Menu

Question 801

Topic: Pediatric Hip

A 4-week-old female infant born in breech presentation undergoes a screening hip ultrasound. The coronal view demonstrates a shallow acetabulum with an alpha angle of 45 degrees and a beta angle of 80 degrees. According to the Graf classification, what is the most appropriate management?

. Reassurance and repeat ultrasound in 4 weeks
. Application of a Pavlik harness
. Immediate closed reduction and spica casting
. Open reduction with capsulorrhaphy
. Observation with triple-diapering technique

Correct Answer & Explanation

. Application of a Pavlik harness


Explanation

An alpha angle of less than 60 degrees indicates developmental dysplasia (Graf type IIc or worse depending on specific features). A Pavlik harness is the standard of care for infants younger than 6 months with dysplastic or dislocated but reducible hips.

Question 802

Topic: Pediatric Hip

An 8-year-old boy presents with bilateral groin pain and an altered gait. Radiographs demonstrate bilateral stable slipped capital femoral epiphyses (SCFE). His height is in the 5th percentile, and his weight is in the 90th percentile. Which of the following laboratory evaluations is most critical in determining the etiology of his condition?

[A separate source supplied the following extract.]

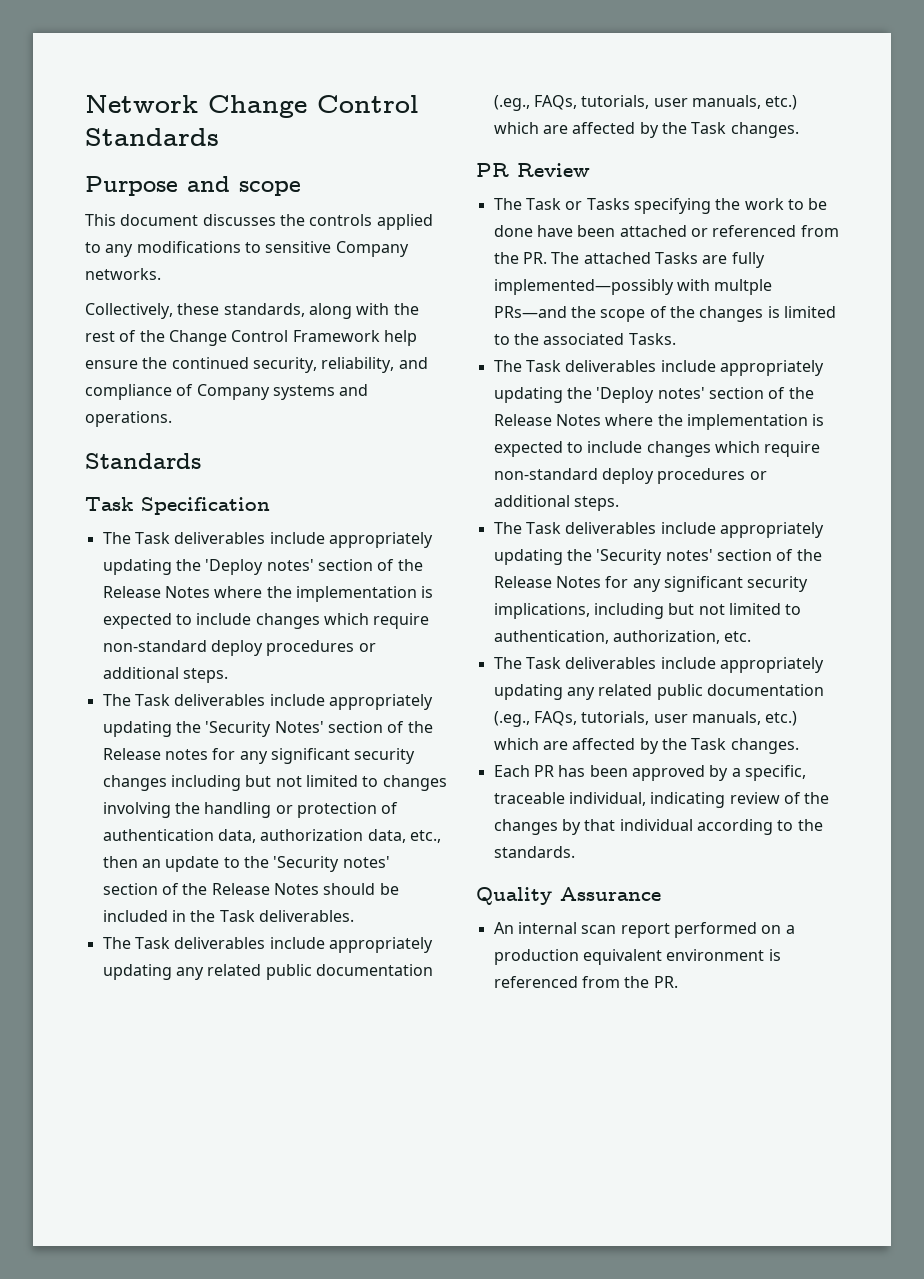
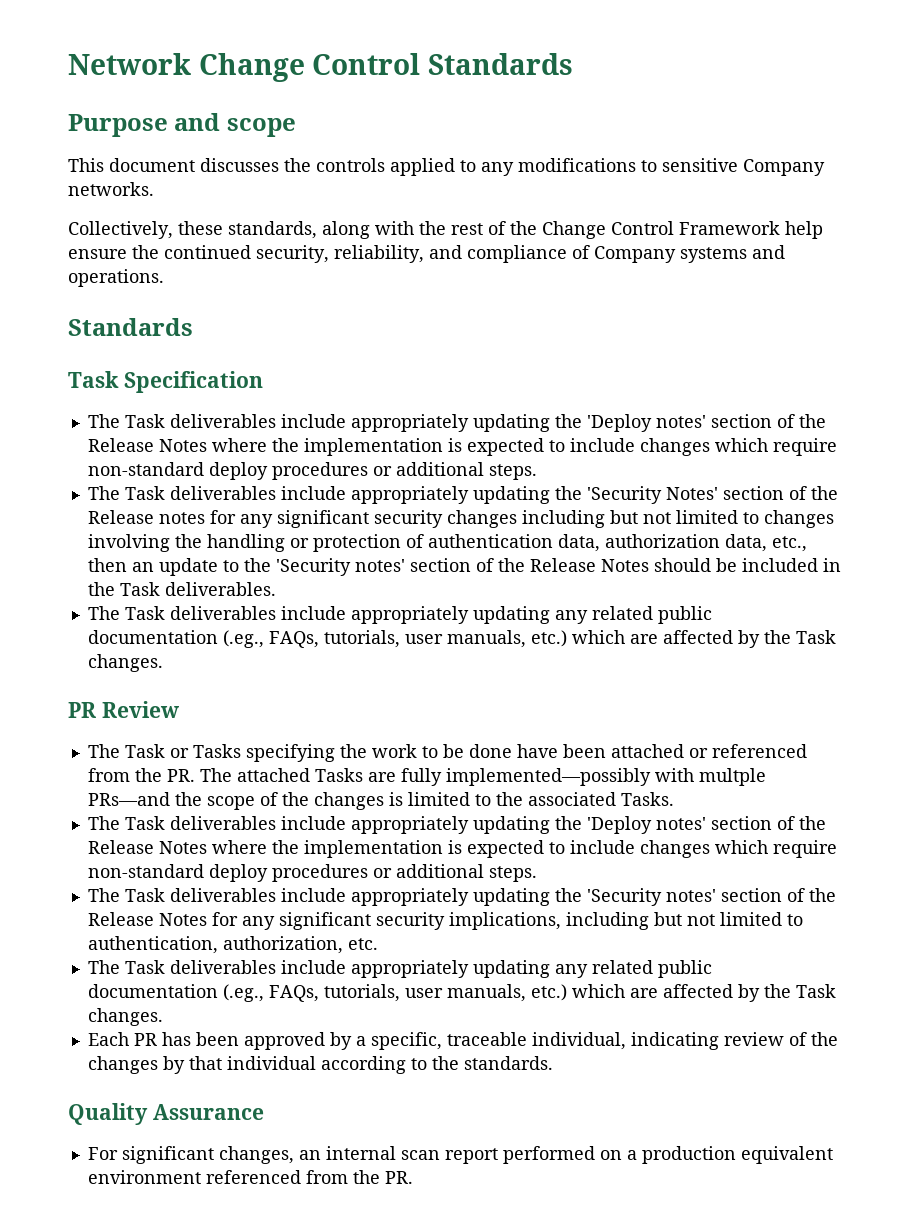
[493,922,514,934] An -> [87,1146,321,1164] For significant changes, an
[768,949,781,961] is -> (201, 1177) none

. Complete blood count and inflammatory markers
. Serum calcium, phosphate, and alkaline phosphatase
. TSH and Free T4
. Hemoglobin A1c
. Serum protein electrophoresis

Correct Answer & Explanation

. TSH and Free T4


Explanation

Patients presenting with SCFE under the age of 10 or with simultaneous bilateral presentation should be evaluated for underlying endocrine abnormalities. Hypothyroidism is the most common endocrine disorder associated with atypical SCFE.

Question 803

Topic: Pediatric Hip

In which of the following patients presenting with a unilateral slipped capital femoral epiphysis (SCFE) is prophylactic in situ pinning of the contralateral hip most strongly indicated?

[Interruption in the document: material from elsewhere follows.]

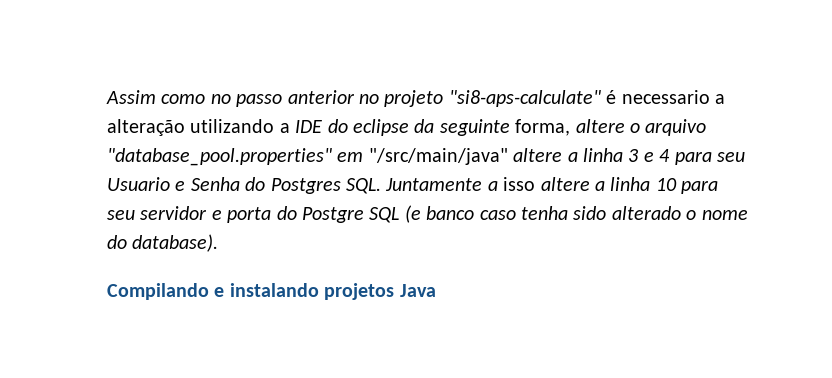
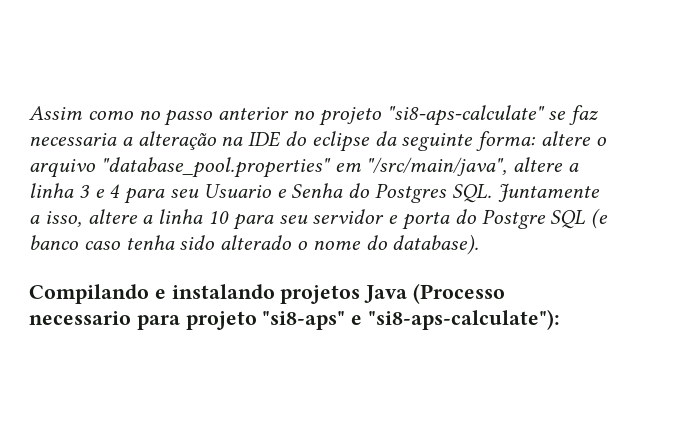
[606,90,725,104] [107,119,290,136] é necessario a alteração utilizando a -> [548,105,600,125] [29,131,244,150] se faz necessaria a alteração na
[515,119,571,136] forma, -> [476,131,537,151] forma:
[368,148,508,165] "/src/main/java" -> [366,157,508,176] "/src/main/java",
[503,177,536,191] isso -> [44,211,82,227] isso,
(436, 290) none -> [413,283,506,304] [29,309,561,330] (Processo necessario para projeto "si8-aps" e "si8-aps-calculate"):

. A 14-year-old obese male with an acute-on-chronic slip
. A 12-year-old female with a stable slip and normal endocrine function
. An 11-year-old male with chronic renal failure and renal osteodystrophy
. A 15-year-old male with a closed triradiate cartilage
. A 13-year-old female with a strong family history of DDH

Correct Answer & Explanation

. An 11-year-old male with chronic renal failure and renal osteodystrophy


Explanation

Prophylactic pinning of the contralateral hip is strongly recommended in patients with endocrine or metabolic disorders (such as renal osteodystrophy, hypothyroidism, or panhypopituitarism) due to an exceedingly high risk of subsequent bilateral involvement.

Question 804

Topic: Pediatric Hip

Following a closed reduction of developmental dysplasia of the hip (DDH) in a 6-month-old, the child is placed in a hip spica cast. To minimize the risk of developing iatrogenic avascular necrosis (AVN), which of the following joint positions must be strictly avoided during casting?

. Extreme abduction coupled with extreme flexion
. Moderate flexion and neutral rotation
. Flexion of 100 degrees and adduction
. Flexion of 90 degrees and 45 degrees of abduction
. Flexion of 110 degrees and neutral abduction

Correct Answer & Explanation

. Extreme abduction coupled with extreme flexion


Explanation

Extreme abduction (>60 degrees) combined with extreme flexion places high tension on the medial circumflex femoral artery, significantly increasing the risk of avascular necrosis. The Ramsey 'safe zone' is utilized to balance hip stability with adequate perfusion.

Question 805

Topic: Pediatric Hip

A 4-week-old female is treated with a Pavlik harness for developmental dysplasia of the hip (DDH). At the 2-week follow-up, she exhibits decreased spontaneous extension of the right knee and an absent patellar reflex. What is the most appropriate next step in management?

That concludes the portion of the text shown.